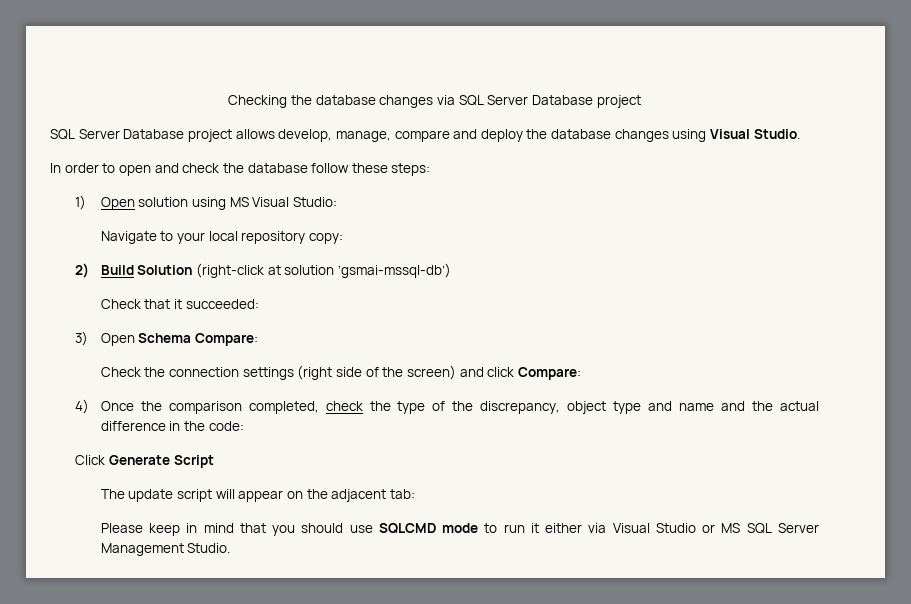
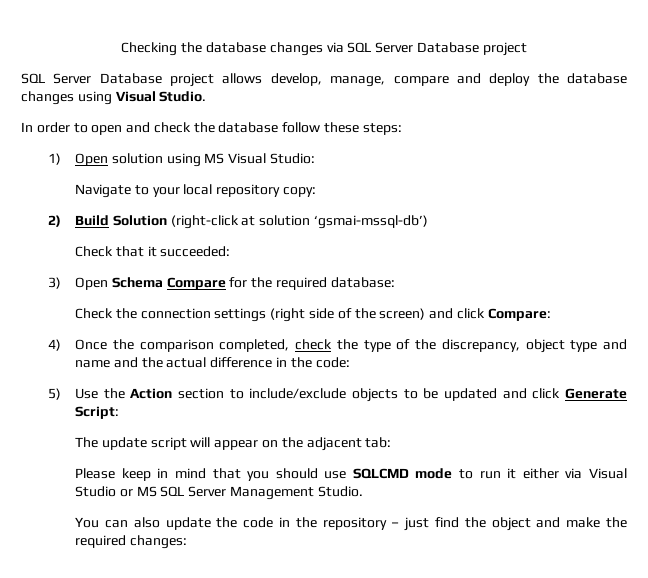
- 3) Open Schema Compare:
+ 3) Open Schema Compare for the required database:
- Click Generate Script
+ 5) Use the Action section to include/exclude objects to be updated and click Generate Script:
+ You can also update the code in the repository – just find the object and make the required changes:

The task: Your task is to set down exactly the lines from the line containing "- Click Generate Script" to the end of the data above, including both ends.

Task response:
- Click Generate Script
+ 5) Use the Action section to include/exclude objects to be updated and click Generate Script:
+ You can also update the code in the repository – just find the object and make the required changes:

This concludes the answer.